Cell Proliferation Assay
Cell proliferation was detected with CCK-8 assay (Dojindo, Tokyo, Japan). Briefly, after cell transfection for 24 h, cells were seeded in 96-well plates at a density of 100 μl/well (1 × 104 cells/well), 5 repeated wells for each group cells, and the cells were cultured in an incubator at 37°C, 5% CO2. A 10-μl CCK-8 solution was added to each well at the 24-, 48-, 72-, and 96-h time points followed by 4 h of incubation at 37°C. The absorbance OD value was measured by a microplate reader at 450 nm (ThermoFisher Scientific, Waltham, MA, USA).
Cell Apoptosis Assay
After 48 h of transfection, Annexin-V-FITC Kit (BD Biosciences, San Jose, CA, USA) was applied to detect cell apoptosis. Briefly, the cells were digested with trypsin and resuspended in PBS. Cells (1 × 105) were centrifuged (Beckman Coulter, Brea, CA, USA), and 195 μl of annexin V-FITC-conjugated solution was added to suspend the cells. Afterward, 5 μl of Annexin V-FITC was added and mixed evenly, and the cells were incubated at room temperature shielded from light for 10 min. The cells were centrifuged, and then 190 μl of Annexin V-FITC conjugate was added to suspend the cells; 10 μl of PI staining solution was added, and the cells were put on ice shielded from light. Apoptosis was detected with flow cytometry (Beckman) within 1 h.
Transwell Invasion Assay
The 24-well Transwell chamber with 8-μm pores was purchased from BD Biosciences. The transfected cells (1 × 105 cells per well) were suspended in 100 μl of serum-free medium and then seeded into the upper chamber of the 24-well plate, which was precoated with 30 μl of Matrigel (Sigma-Aldrich, St. Louis, MO, USA). The lower chamber was filled with 600 μl of medium with 10% FBS. After incubating for 48 h at 37°C, the cells that migrated into the lower membrane surface were fixed with methanol, stained with 0.5% crystal violet, and counted under a light microscope at 100× magnification in five randomly selected fields across the center and the periphery of the membrane.

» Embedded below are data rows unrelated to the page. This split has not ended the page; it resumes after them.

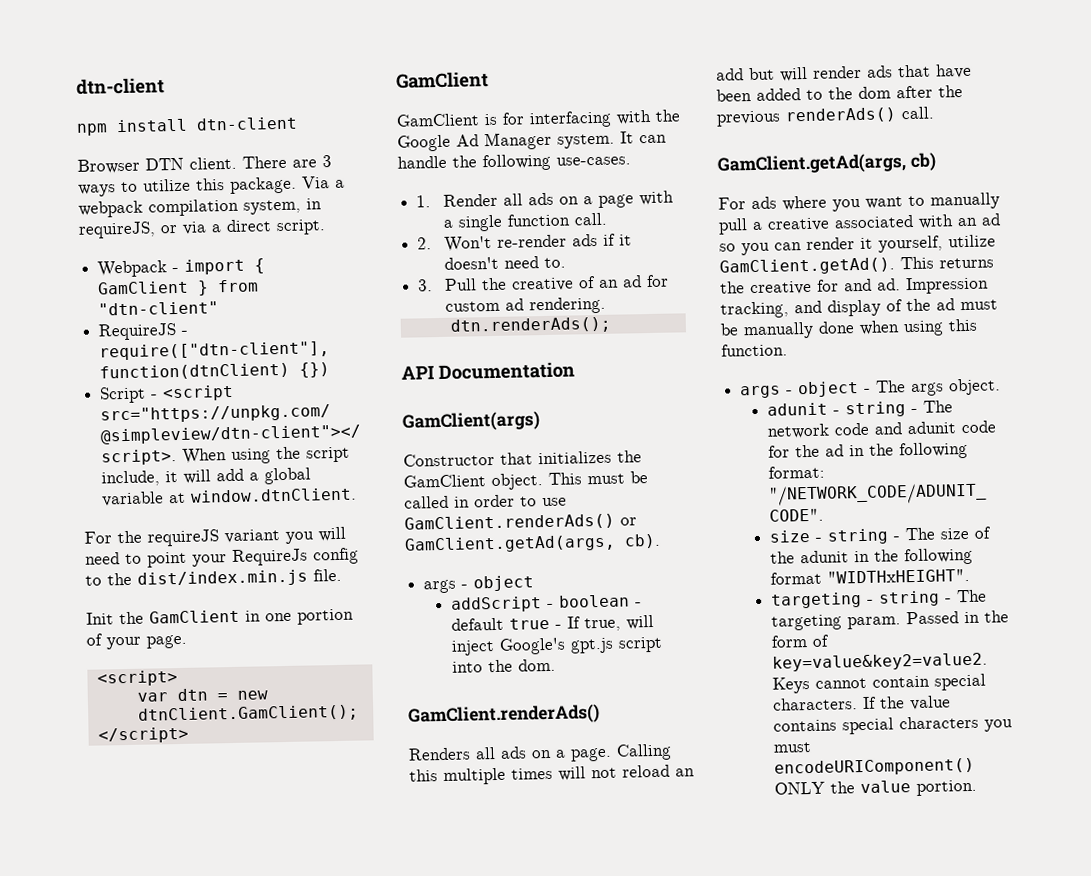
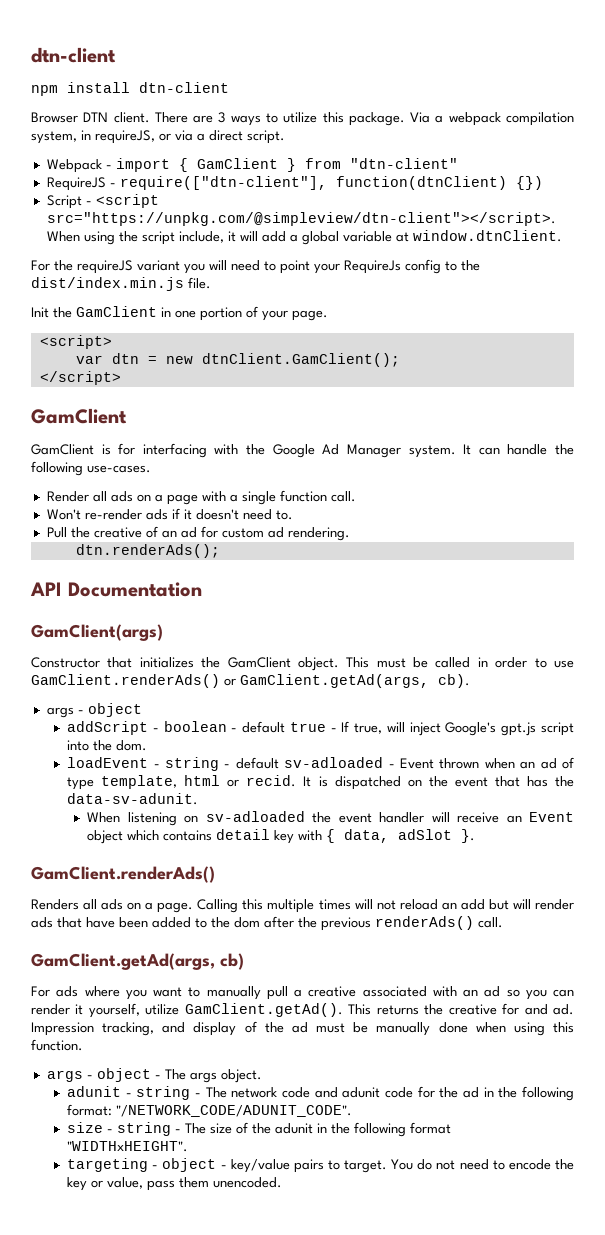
- 1. Render all ads on a page with a single function call.
+ Render all ads on a page with a single function call.
- 2. Won't re-render ads if it doesn't need to.
+ Won't re-render ads if it doesn't need to.
- 3. Pull the creative of an ad for custom ad rendering.
+ Pull the creative of an ad for custom ad rendering.
+ loadEvent - string - default sv-adloaded - Event thrown when an ad of type template, html or recid. It is dispatched on the event that has the data-sv-adunit.
+ When listening on sv-adloaded the event handler will receive an Event object which contains detail key with { data, adSlot }.
- targeting - string - The targeting param. Passed in the form of key=value&key2=value2. Keys cannot contain special characters. If the value contains special characters you must encodeURIComponent() ONLY the value portion.
+ targeting - object - key/value pairs to target. You do not need to encode the key or value, pass them unencoded.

In Vivo Tumorigenesis Assays
Five-week-old athymic BALB/c mice were maintained under specific pathogen-free conditions and manipulated according to protocols approved by the Shanghai Medical Experimental Animal Care Commission. HCT116 cells were transfected with Scramble (sh-NC) or sh-PlncRNA-1. After 48 h, cells were collected and injected into either side of the posterior flank of the nude mouse. Tumor volumes were examined every 7 days when the implantations started to grow. Tumor volumes (length × width2 × 0.5) and weights were measured every 7 days in mice from the control or sh-PlncRNA-1 groups. Six weeks after injection, the mice were killed, and the tumor weights were measured.
Western Blotting
Total proteins were extracted using RIPA protein extraction reagent (Millipore, Boston, MA, USA). Proteins were quantified using the BCA Protein Assay Kit. Equal amounts (20 μg) of protein extracts were separated by 10% SDS gel electrophoresis and then transferred to polyvinylidene fluoride membrane (Bio-Rad). After blocking with 5% skim milk, the membranes were incubated with primary antibodies at 4°C overnight (Abcam, Cambridge, UK). Membranes were washed in TBST and incubated with corresponding secondary antibodies for 2 h at 37°C. An enhanced chemiluminescence system (ECL; Pierce, Rockford, IL, USA) was used to view the bands. GAPDH was used as the loading control.
Statistical Analysis
All statistical data were analyzed by the SPSS18.0 software (SPSS Inc., Chicago, IL, USA). Experimental data are shown as the means ± standard deviation (SD) and were assessed using Student’s t-test, chi-square test, or ANOVA as appropriate. Statistically significant differences were defined as a value of p < 0.05.
RESULTS
lncRNA PlncRNA-1 Is Overexpressed in Colorectal Cancer
In the present study, we explored the expression of PlncRNA-1 in CRC by qRT-PCR. Our data showed that PlncRNA-1 expression was remarkably increased in CRC tissues compared with adjacent nontumor tissues (p < 0.05) (Fig. 1A and B). Similarly, the expression of PlncRNA-1 in the CRC cell lines (SW480, DLD-1, HCT116, and SW620) was higher than in the human colonic epithelial cells (HcoEpiC) (p < 0.05) (Fig. 1C). Next we determined the association between PlncRNA-1 expression and clinicopathological features in CRC patients. The results showed that PlncRNA-1 expression was significantly correlated with depth of invasion, lymph node metastasis, and TNM stage. However, no significant associations were identified between PlncRNA-1 expression and other clinicopathological features (Table 1). In addition, we evaluated the value of PlncRNA-1 on the prognosis of CRC patients. Kaplan–Meier survival analysis revealed that patients with high PlncRNA-1 expression had a shorter overall survival than patients with low PlncRNA-1 expression (p < 0.05) (Fig. 1D). These findings indicated that PlncRNA-1 might play critical roles in the development of CRC.
Figure 1.
Long noncoding RNA (lncRNA) PlncRNA-1 (prostate cancer upregulated long noncoding RNA 1) expression was increased in colorectal cancer (CRC). (A, B) The relative lncRNA-1 expression in CRC tissues and adjacent nontumor tissues. (C) The relative lncRNA-1 expression in CRC cell lines (SW480, DLD-1, HCT116, and SW620) and human colonic epithelial cells (HcoEpiC). (D) Kaplan–Meier survival analysis revealed that patients with high PlncRNA-1 expression had a poor overall survival compared with patients with low PlncRNA-1 expression. *p < 0.05.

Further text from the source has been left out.